За безупречно чистыми окнами столовой царил хаос. Неистовый ветер, злобные тени. Инид всюду искала письмо из корпорации «Аксон», но так и не нашла.
Альфред стоял посреди спальни, гадая, кто и зачем открыл ящики его шкафа – может, он сам? Но предпочел свалить вину за свое замешательство на Инид. За то, что она все это устроила: именно она и могла открыть ящики.
– Ал! Что ты тут делаешь?
Он обернулся к двери, начал было фразу: «Я…» – и тотчас осекся, ведь, когда его заставали врасплох, каждое предложение делалось непредсказуемым и опасным, словно путь через лес; как только опушка оставалась за спиной, он обнаруживал, что крошки, которыми он отметил дорогу, склевали птицы, проворные безгласные существа, неразличимые в темноте, но прожорливо роившиеся вокруг в таком количестве, что казалось, это и есть тьма, как будто тьма вовсе не однородна, не простое отсутствие света, а кишение темных корпускул. Когда-то прилежный подросток Альфред наткнулся в «Сокровищнице английской поэзии» Мак-Кея на выражение «тьма кромешная», по ошибке прочитал «крошевная» и с тех пор неизменно представлял себе сумрак как мельтешение малюсеньких частичек, как зернистость высокочувствительной пленки, которую используют для съемок при слабом освещении, как своего рода зловещий распад, – отсюда и паника человека, заплутавшего в лесу, где тьма была тенью стаи скворцов, заслонившей закат, или полчищами черных муравьев, густо облепивших тушку опоссума, и тьма эта не просто существовала, но пожирала ориентиры, которые Альфред оставлял для себя, страшась заблудиться; однако ж едва он замечал, что сбился с пути, как время вмиг замедлялось и в зазорах между словами разверзались дотоле неведомые вечности, вернее сказать, он проваливался в зазор между словами и мог лишь неподвижно стоять, глядя, как время течет дальше, уже без него; вот и сейчас легкомысленное мальчишеское «я» Альфреда умчалось напролом через лес и исчезло из виду, а взрослый Ал так и замер в странно-равнодушном ожидании: вдруг перепуганный мальчик, не знающий, куда он попал и в каком месте вошел в эти словесные дебри, сумеет все-таки случайно выбраться на опушку, где его ждет не подозревающая о лесах Инид.

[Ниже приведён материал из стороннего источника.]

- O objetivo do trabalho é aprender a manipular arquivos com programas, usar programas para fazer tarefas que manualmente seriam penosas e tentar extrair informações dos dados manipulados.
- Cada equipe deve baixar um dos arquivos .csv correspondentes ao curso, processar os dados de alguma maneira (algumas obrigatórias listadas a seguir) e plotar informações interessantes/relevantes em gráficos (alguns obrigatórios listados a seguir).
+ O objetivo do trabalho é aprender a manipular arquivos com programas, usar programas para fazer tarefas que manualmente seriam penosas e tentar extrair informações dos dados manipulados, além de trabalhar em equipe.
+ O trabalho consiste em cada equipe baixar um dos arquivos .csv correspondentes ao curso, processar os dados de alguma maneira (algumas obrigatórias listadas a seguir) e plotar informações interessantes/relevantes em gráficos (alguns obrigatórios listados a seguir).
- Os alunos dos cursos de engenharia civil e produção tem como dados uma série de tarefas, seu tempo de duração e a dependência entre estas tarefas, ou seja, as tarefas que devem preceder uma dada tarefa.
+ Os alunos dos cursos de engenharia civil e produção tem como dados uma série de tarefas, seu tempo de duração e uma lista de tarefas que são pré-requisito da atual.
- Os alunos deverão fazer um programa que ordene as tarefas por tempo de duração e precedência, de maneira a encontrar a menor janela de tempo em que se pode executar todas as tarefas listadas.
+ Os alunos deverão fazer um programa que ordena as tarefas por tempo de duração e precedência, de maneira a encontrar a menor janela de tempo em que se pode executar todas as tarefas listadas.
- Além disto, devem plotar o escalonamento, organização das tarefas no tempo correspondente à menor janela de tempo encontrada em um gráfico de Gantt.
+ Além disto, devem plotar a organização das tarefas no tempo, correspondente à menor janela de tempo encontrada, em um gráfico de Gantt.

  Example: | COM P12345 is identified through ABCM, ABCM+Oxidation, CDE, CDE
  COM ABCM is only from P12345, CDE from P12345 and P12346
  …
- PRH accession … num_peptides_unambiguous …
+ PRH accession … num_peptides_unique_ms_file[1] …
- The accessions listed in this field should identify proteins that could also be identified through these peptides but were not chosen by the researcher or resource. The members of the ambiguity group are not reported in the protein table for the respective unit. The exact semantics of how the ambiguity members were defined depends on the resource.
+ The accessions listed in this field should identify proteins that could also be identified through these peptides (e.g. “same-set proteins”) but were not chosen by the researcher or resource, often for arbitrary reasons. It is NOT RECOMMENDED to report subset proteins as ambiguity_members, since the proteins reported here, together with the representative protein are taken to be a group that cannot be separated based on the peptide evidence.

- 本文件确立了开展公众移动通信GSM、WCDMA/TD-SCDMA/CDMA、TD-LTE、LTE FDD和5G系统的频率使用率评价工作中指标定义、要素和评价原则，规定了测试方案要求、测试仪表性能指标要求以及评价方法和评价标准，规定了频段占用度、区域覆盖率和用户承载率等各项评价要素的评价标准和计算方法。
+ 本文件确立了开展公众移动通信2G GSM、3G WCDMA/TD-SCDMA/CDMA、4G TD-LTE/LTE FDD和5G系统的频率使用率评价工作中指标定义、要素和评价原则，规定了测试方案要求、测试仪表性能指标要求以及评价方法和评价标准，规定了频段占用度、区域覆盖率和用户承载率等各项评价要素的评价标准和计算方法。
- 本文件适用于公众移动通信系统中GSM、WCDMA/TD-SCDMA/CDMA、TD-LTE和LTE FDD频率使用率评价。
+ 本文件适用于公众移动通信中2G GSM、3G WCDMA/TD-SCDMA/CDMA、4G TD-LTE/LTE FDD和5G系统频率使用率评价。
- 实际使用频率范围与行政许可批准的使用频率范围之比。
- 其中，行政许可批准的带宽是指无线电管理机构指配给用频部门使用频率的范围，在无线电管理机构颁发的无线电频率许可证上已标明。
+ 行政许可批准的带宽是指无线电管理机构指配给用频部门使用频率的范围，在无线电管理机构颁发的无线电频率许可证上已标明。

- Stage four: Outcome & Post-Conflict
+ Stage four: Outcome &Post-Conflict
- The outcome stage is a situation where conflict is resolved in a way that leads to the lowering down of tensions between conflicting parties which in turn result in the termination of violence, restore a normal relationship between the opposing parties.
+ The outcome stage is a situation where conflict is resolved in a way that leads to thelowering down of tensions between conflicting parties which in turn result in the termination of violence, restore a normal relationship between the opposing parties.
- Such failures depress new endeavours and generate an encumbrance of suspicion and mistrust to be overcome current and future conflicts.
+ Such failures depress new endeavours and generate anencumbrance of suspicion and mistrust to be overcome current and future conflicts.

– Вещи свои собираю, – донесся до Альфреда собственный голос. Вроде бы все правильно. Существительное, притяжательное местоимение, глагол. На полу – чемодан, разумное доказательство. Он ничем себя не выдал.
Но Инид заговорила снова. Врач предупреждал, что Альфред слегка недослышит. Стоит, хмурится, плохо ее понимает.
– Сегодня четверг, – погромче повторила она. – Мы уезжаем только в субботу.
– В субботу! – эхом откликнулся Альфред.
Жена хорошенько отчитала его, и на время кромешное птичье крошево отступило, но снаружи ветер задул солнце и стало очень холодно.